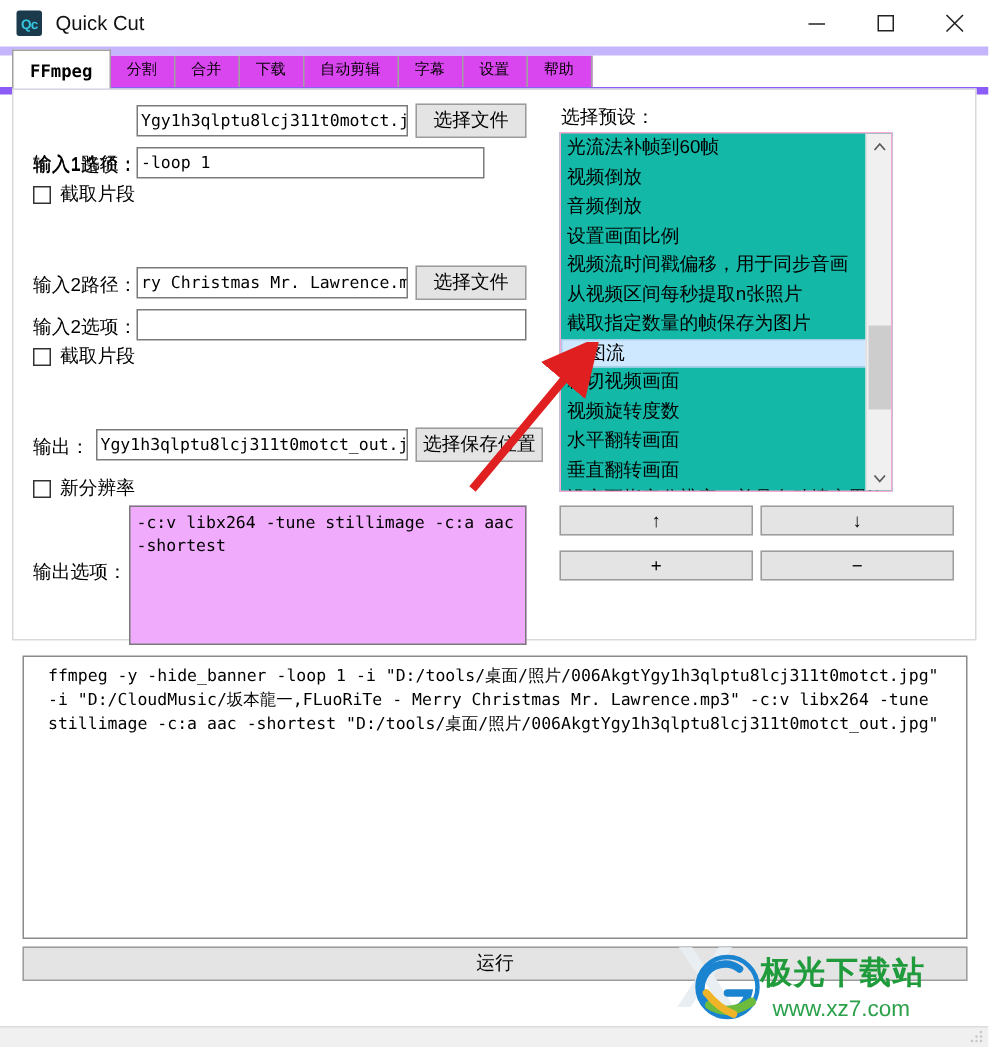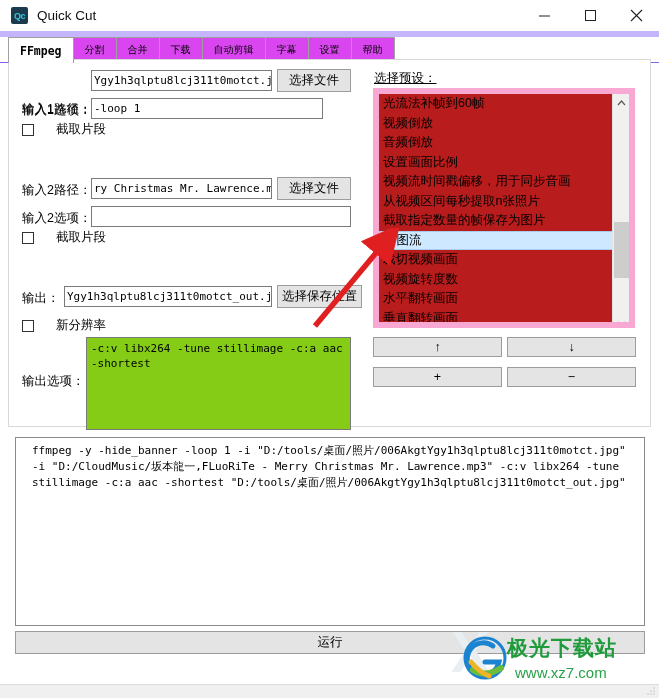"FFmpeg" #tabbar { border-bottom: 1px solid #8b5cf6 -> 5px solid #8b5cf6 }
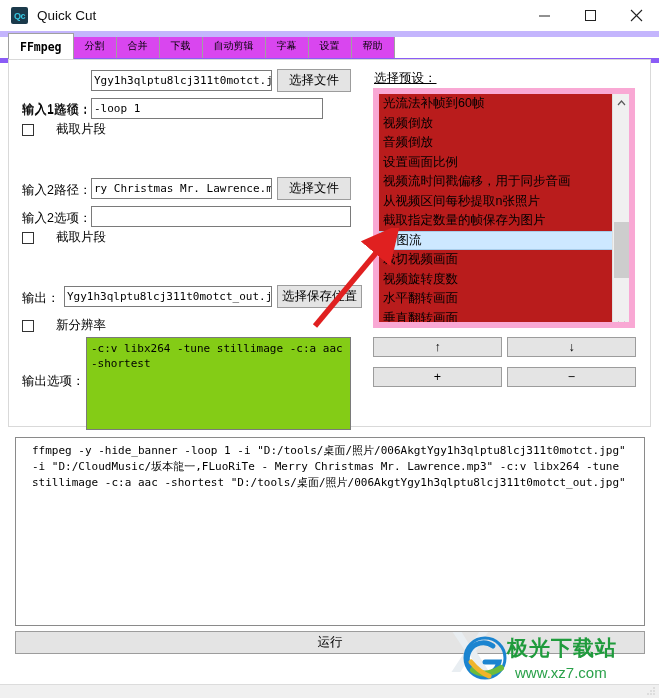"选择预设：" div { text-decoration: underline -> none }
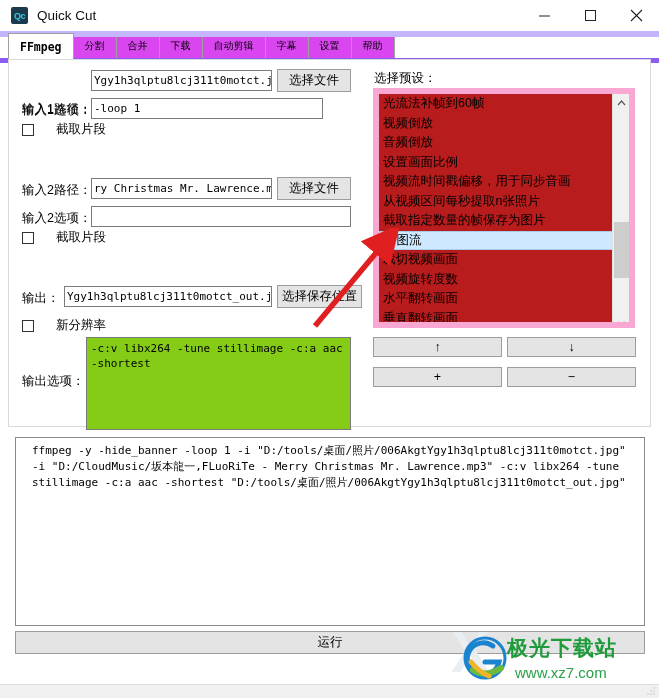"光流法补帧到60帧" #preset-box { background: #b91c1c -> #14b8a6; border: 6px solid #f9a8d4 -> 1px solid #f9a8d4; width: 262px -> 222px }
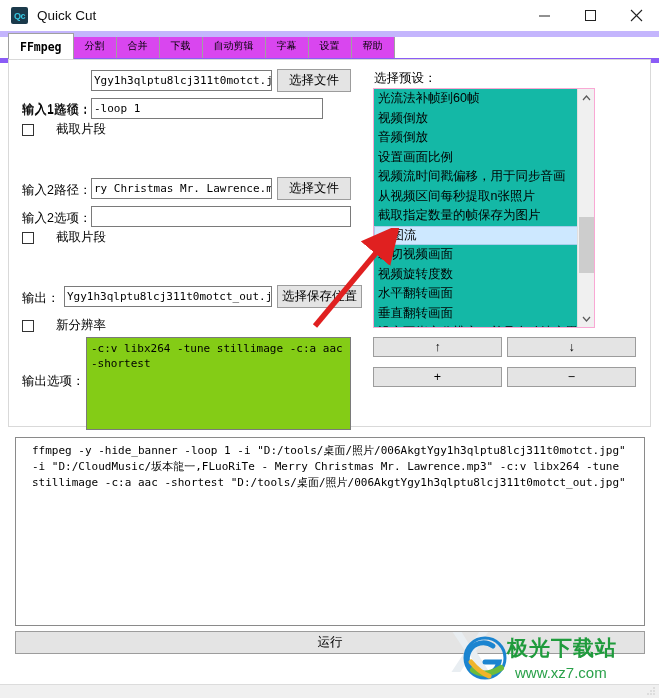"截取片段" .cbrow { gap: 22px -> 6px }
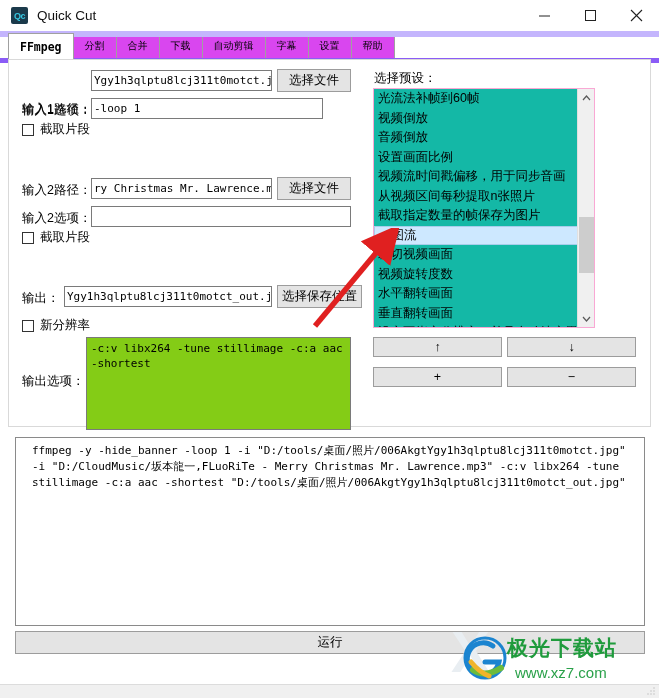"-c:v libx264 -tune stillimage -c:a" .tarea { background: #84cc16 -> #f0abfc }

+---+

▶ **ACTIVITY**:
Except for the pictures, set down all of the records exactly.

▶ **REPLY TO THE TASK**:
"FFmpeg" #tabbar { border-bottom: 1px solid #8b5cf6 -> 5px solid #8b5cf6 }
"选择预设：" div { text-decoration: underline -> none }
"光流法补帧到60帧" #preset-box { background: #b91c1c -> #14b8a6; border: 6px solid #f9a8d4 -> 1px solid #f9a8d4; width: 262px -> 222px }
"截取片段" .cbrow { gap: 22px -> 6px }
"-c:v libx264 -tune stillimage -c:a" .tarea { background: #84cc16 -> #f0abfc }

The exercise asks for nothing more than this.